## Required work
Everything from the line containing "yet for now)." through the last line of the material below is to be copied exactly, ends included.

## Data records

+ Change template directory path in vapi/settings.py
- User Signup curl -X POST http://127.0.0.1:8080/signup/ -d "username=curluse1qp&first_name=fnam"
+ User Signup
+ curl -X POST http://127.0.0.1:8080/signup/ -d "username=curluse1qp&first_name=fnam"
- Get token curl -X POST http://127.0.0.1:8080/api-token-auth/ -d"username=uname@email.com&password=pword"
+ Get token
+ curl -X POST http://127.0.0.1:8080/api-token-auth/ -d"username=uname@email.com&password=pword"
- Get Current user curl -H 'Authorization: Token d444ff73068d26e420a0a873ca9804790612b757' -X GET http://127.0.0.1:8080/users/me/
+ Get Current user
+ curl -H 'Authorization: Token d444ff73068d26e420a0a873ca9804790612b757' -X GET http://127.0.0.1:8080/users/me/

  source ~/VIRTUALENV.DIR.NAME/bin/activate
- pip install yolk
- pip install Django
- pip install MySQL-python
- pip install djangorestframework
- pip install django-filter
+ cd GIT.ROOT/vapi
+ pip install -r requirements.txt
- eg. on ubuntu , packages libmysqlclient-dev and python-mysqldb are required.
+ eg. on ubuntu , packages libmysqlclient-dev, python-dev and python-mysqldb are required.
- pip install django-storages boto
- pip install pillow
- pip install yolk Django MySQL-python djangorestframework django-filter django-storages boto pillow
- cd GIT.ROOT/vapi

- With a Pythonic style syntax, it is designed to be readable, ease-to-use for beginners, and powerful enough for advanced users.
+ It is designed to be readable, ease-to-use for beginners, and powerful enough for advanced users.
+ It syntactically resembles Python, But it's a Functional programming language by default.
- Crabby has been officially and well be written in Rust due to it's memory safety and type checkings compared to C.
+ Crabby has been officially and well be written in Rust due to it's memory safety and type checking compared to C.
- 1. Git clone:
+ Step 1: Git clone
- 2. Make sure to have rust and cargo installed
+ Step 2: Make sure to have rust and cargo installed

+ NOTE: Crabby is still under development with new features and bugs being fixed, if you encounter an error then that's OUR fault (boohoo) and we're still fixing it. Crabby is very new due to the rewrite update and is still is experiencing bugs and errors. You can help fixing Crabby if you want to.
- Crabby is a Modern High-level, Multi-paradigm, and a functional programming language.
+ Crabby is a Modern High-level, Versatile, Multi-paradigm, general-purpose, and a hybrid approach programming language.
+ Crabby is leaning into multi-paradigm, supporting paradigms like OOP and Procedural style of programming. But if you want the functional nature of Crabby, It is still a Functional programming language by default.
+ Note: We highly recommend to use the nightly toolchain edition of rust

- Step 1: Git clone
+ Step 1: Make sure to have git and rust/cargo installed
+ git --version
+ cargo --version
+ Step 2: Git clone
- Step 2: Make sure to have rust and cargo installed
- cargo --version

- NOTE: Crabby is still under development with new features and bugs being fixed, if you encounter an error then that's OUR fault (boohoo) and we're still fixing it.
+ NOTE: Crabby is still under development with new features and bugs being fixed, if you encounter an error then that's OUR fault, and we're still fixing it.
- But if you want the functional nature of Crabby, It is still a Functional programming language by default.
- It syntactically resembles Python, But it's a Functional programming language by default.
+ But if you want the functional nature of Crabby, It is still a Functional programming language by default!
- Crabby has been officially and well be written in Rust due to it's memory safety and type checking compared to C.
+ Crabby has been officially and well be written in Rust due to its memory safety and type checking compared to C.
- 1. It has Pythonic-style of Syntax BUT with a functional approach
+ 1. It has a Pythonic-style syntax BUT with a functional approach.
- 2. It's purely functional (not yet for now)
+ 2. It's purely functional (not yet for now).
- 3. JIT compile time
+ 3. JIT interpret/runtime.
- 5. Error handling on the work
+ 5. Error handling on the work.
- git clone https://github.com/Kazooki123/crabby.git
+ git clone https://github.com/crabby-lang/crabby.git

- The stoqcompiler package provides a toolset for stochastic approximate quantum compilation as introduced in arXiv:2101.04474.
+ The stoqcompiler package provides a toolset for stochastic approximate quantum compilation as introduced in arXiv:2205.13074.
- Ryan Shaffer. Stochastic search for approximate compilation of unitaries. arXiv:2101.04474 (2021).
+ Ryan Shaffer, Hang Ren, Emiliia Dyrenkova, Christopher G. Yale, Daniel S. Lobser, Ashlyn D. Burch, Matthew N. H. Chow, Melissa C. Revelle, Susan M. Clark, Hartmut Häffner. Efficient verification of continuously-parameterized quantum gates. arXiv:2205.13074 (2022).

## Response area
+ 2. It's purely functional (not yet for now).
- 3. JIT compile time
+ 3. JIT interpret/runtime.
- 5. Error handling on the work
+ 5. Error handling on the work.
- git clone https://github.com/Kazooki123/crabby.git
+ git clone https://github.com/crabby-lang/crabby.git

- The stoqcompiler package provides a toolset for stochastic approximate quantum compilation as introduced in arXiv:2101.04474.
+ The stoqcompiler package provides a toolset for stochastic approximate quantum compilation as introduced in arXiv:2205.13074.
- Ryan Shaffer. Stochastic search for approximate compilation of unitaries. arXiv:2101.04474 (2021).
+ Ryan Shaffer, Hang Ren, Emiliia Dyrenkova, Christopher G. Yale, Daniel S. Lobser, Ashlyn D. Burch, Matthew N. H. Chow, Melissa C. Revelle, Susan M. Clark, Hartmut Häffner. Efficient verification of continuously-parameterized quantum gates. arXiv:2205.13074 (2022).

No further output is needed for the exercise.